Twelve-year-old Amelia has a passion for dancing.

Living with chronic kidney disease

Since Amelia’s disease was caught early, doctors can be proactive in her treatment, Kari said.

“Her kidney function is about 35 percent, but when it drops under 28 to 30 percent, then we’ll need to start a preemptive kidney donor search,” she said. “If she can get a transplant before she hits stage 5 and needs dialysis, then I’m told her body takes better to the transplant. But we’re hoping to wait until she’s at least out of adolescence.”

In the meantime, Amelia continues to be an active teenager. She’s dancing — something she’s been doing since she was 3 — and she still got to go on a school trip to Ireland right after her diagnosis.

“She doesn’t like to talk about it, but we don’t downplay it because she’ll have to live with it the rest of her life,” Kari said. “She has to manage her health.”

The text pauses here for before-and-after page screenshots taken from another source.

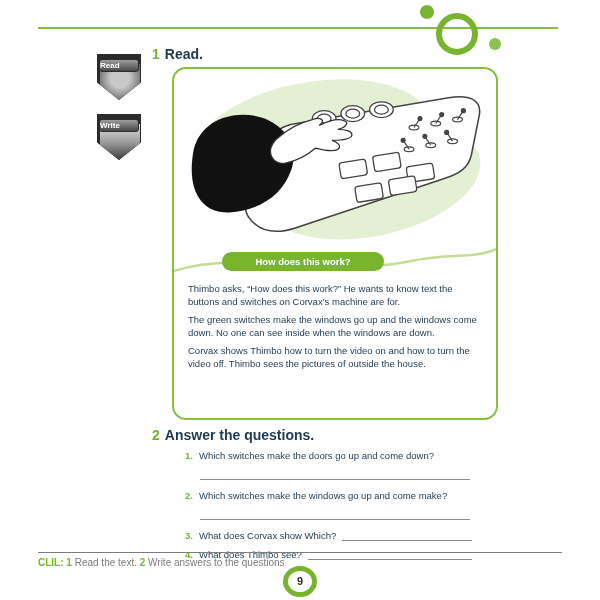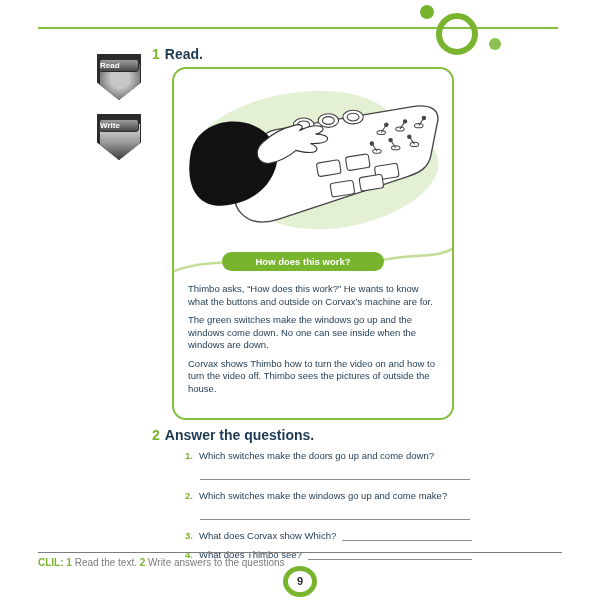--- a/index.html
+++ b/index.html
@@ -27,21 +27,21 @@
             background:linear-gradient(180deg,#9d9d9d,#474747); border:1px solid #2c2c2c; border-radius:3px;
             color:#fff; font-size:8px; font-weight:bold; text-align:left; line-height:11px; z-index:2;margin-top:13px; }
 
   
   .heading { position:absolute; font-size:14px; font-weight:bold; color:#1e3a52; }
   .h1 { left:152px; top:46px; }
   .h2 { left:152px; top:427px; }
   .num-green { color:#79b42e; margin-right:5px; }
 
   
-  .story-box { position:absolute; left:172px; top:67px; width:282px; height:353px;
+  .story-box { position:absolute; left:172px; top:67px; width:326px; height:353px;
                border:2px solid #86bf40; border-radius:14px; background:#fff; overflow:hidden; }
   .illustration { position:absolute; left:0; top:0; width:100%; height:190px; }
   .curve { position:absolute; left:0; top:168px; width:100%; height:46px; }
   .banner { position:absolute; left:48px; top:183px; width:162px; height:19px; background:#79b42e;
             border-radius:10px; color:#fff; font-size:9.5px; font-weight:bold; text-align:center; line-height:19px; z-index:3; }
   .paras { position:absolute; left:14px; right:13px; top:214px; }
   .para { font-size:9.5px; line-height:1.32; color:#1e3a52; margin-bottom:6px; }
 
   
   .questions { position:absolute; left:185px; top:450px; width:289px; }
@@ -139,21 +139,21 @@
     <path d="M106,68 C116,59 128,53 140,50 C149,47 154,51 147,56 C157,51 166,49 172,51 C178,53 174,58 166,60 C174,60 181,62 180,66 C179,70 168,71 160,71 C166,73 170,77 166,80 C162,83 151,81 143,79 C135,86 123,92 113,94 C103,96 96,88 98,79 C100,73 102,71 106,68 Z" fill="#fff" stroke="#333" stroke-width="1.3"></path>
   </svg>
 
   <svg class="curve" viewBox="0 0 326 46" preserveAspectRatio="none" xmlns="http://www.w3.org/2000/svg">
     <path d="M0,34 C70,12 170,40 240,24 C275,16 305,22 326,12" stroke="#c3dd96" stroke-width="2.5" fill="none"></path>
   </svg>
 
   <div class="banner">How does this work?</div>
 
   <div class="paras">
-    <p class="para">Thimbo asks, “How does this work?” He wants to know what the buttons and outside on Corvax’s machine are for.</p>
+    <p class="para">Thimbo asks, “How does this work?” He wants to know text the buttons and switches on Corvax’s machine are for.</p>
     <p class="para">The green switches make the windows go up and the windows come down. No one can see inside when the windows are down.</p>
     <p class="para">Corvax shows Thimbo how to turn the video on and how to turn the video off. Thimbo sees the pictures of outside the house.</p>
   </div>
 </div>
 
 <div class="heading h2">
   <span class="num-green">2</span><span>Answer the questions.</span>
 </div>
 
 <div class="questions">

Kari said they find strength in other’s young women’s stories. Musician Selena Gomez received a kidney from her best friend in 2017. And actress Sarah Hyland of “Modern Family” opened up about her battle with kidney dysplasia as well. In 2012, she too had a kidney transplant.

Empowering kids and their families

Dr. Gary Luckasen
Dr. Gary Luckasen

Healthy Hearts is the brainchild of UCHealth cardiologist Dr. Gary Luckasen, who more than two decades ago saw a need for prevention education in young people.

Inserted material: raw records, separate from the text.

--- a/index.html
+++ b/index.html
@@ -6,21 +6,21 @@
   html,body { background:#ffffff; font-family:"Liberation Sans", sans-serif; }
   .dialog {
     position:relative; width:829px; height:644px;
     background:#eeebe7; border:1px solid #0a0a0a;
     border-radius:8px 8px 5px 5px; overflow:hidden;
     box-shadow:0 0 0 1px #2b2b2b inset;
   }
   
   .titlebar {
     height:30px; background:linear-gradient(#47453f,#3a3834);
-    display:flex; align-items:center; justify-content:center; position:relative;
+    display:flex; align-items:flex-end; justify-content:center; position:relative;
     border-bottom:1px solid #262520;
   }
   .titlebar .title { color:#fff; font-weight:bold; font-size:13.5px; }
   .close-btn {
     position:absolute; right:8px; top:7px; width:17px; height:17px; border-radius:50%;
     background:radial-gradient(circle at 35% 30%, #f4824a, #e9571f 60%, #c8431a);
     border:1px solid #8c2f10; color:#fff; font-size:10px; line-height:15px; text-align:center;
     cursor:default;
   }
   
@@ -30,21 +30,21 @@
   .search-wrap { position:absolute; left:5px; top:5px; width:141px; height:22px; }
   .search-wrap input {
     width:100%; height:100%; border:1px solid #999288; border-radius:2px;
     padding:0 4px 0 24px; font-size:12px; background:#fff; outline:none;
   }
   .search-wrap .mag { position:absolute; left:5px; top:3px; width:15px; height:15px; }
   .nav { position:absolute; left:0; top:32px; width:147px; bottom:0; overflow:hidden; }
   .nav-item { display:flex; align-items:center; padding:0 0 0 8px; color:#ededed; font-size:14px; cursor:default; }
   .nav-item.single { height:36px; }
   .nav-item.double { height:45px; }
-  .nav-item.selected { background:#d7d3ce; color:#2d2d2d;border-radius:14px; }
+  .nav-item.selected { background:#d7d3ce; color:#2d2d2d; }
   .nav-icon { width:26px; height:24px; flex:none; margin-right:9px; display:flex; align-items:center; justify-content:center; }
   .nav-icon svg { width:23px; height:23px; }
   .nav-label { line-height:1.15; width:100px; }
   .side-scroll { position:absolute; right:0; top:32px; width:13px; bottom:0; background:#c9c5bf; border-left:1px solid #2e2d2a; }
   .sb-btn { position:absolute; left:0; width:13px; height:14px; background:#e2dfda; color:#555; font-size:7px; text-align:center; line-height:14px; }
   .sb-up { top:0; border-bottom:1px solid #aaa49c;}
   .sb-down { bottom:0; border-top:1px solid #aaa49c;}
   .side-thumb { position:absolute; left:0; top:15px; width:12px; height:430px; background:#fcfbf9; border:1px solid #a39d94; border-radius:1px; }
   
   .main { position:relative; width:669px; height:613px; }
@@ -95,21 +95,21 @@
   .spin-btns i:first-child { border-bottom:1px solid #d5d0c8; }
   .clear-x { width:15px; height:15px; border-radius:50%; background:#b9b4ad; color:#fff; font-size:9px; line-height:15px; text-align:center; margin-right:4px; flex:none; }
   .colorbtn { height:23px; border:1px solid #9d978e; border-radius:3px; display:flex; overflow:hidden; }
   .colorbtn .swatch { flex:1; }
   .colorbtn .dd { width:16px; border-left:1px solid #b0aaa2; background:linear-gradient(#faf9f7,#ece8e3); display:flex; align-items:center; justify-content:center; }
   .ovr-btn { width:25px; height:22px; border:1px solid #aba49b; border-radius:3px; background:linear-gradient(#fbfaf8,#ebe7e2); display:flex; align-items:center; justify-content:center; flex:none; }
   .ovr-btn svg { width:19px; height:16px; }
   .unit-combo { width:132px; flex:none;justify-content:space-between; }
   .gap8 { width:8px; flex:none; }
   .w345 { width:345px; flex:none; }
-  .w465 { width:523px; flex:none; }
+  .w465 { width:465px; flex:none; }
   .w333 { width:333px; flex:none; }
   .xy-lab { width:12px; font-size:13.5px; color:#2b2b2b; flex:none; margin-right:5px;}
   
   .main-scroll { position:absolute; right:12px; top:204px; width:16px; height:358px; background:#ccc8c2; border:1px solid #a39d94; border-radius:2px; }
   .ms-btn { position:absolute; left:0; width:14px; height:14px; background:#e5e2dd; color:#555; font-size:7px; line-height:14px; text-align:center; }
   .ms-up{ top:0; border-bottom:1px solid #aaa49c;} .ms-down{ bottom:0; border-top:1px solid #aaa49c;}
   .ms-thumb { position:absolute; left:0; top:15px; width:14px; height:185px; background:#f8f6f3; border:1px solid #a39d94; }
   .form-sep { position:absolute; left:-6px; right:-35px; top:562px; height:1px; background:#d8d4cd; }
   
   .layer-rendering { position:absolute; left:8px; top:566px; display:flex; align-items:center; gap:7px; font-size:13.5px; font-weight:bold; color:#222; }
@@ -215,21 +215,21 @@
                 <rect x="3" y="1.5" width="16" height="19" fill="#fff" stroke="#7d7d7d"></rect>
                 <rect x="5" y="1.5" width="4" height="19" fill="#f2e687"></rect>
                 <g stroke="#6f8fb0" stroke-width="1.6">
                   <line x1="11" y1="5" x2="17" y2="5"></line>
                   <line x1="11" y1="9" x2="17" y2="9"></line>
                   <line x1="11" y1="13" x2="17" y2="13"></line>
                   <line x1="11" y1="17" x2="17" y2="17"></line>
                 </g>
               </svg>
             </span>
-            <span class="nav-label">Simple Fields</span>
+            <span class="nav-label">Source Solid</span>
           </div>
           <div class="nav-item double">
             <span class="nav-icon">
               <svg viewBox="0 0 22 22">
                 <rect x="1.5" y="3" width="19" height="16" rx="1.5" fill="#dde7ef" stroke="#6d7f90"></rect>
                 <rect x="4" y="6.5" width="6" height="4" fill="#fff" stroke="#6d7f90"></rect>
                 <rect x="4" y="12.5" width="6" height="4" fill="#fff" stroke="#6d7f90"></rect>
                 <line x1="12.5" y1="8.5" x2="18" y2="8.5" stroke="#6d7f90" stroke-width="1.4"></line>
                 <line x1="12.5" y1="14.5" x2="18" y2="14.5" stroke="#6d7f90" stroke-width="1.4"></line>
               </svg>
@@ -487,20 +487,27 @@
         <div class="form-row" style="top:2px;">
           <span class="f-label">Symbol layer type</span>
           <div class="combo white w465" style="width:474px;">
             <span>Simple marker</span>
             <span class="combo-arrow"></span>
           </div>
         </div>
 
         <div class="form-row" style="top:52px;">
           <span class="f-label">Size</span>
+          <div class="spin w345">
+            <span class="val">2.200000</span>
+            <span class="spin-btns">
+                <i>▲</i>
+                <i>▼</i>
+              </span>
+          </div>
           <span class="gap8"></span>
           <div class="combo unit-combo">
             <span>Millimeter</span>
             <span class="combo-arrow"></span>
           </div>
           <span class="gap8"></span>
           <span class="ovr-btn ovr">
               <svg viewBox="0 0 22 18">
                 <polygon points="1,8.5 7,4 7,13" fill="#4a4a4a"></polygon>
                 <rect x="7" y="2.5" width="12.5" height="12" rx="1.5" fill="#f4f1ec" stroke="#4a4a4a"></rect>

“We learned that kids as young as 2 can have plaque in their arteries,” Luckasen said. “I thought it was imperative to educate and screen children early on to prevent heart disease and other chronic diseases.”

Initially, Healthy Hearts began with elementary students in 1992 and then added high school 10 years later. In 2014, the implementation of the middle school program completed the mission of providing education, screening and prevention at three targeted time points.

“Adolescence is a crucial time point in which kids start to break away from their parent’s ideals and form and test their own. It was important to provide our programming to middle school-aged students to arm them with knowledge,” Jenkins said. “Healthy Hearts teaches the scientific ‘why’ behind what it means to be ‘healthy’ and couples it with their own personal screening results. We love explaining the science of how one’s health habits impact their heart, vascular system and even blood pressure.

“And the beauty of the program is that we can catch abnormalities, like with Amelia.”

The unique screening techniques of Health Hearts helps.

“What’s different about our screening is that the participant goes through the whole process with the same Healthy Hearts screener which allows us to earn the students trust,” Jenkins said. “This empowers the student to ask deeper questions regarding their screening results and health habits. We can dive deeper and help the student identify barriers that are preventing them from living a healthy lifestyle while simultaneously providing positive reinforcement for current healthy choices. We love to celebrate successes as it instills confidence and reinforces their smart choices.”

When something shows up — such as a family history of high blood pressure — Healthy Hearts can then invite the family to possibly join its family program.

The six-week family program, aimed at reducing heart disease, brings families together to break unhealthy habits, set realistic goals and engage them in healthy activities to improve their likelihood of success while supporting one another.

“You can’t make changes if you don’t know how to,” Jenkins said. “Whether for the student or for a family, our goal is to educate and inspire them to live their best life.”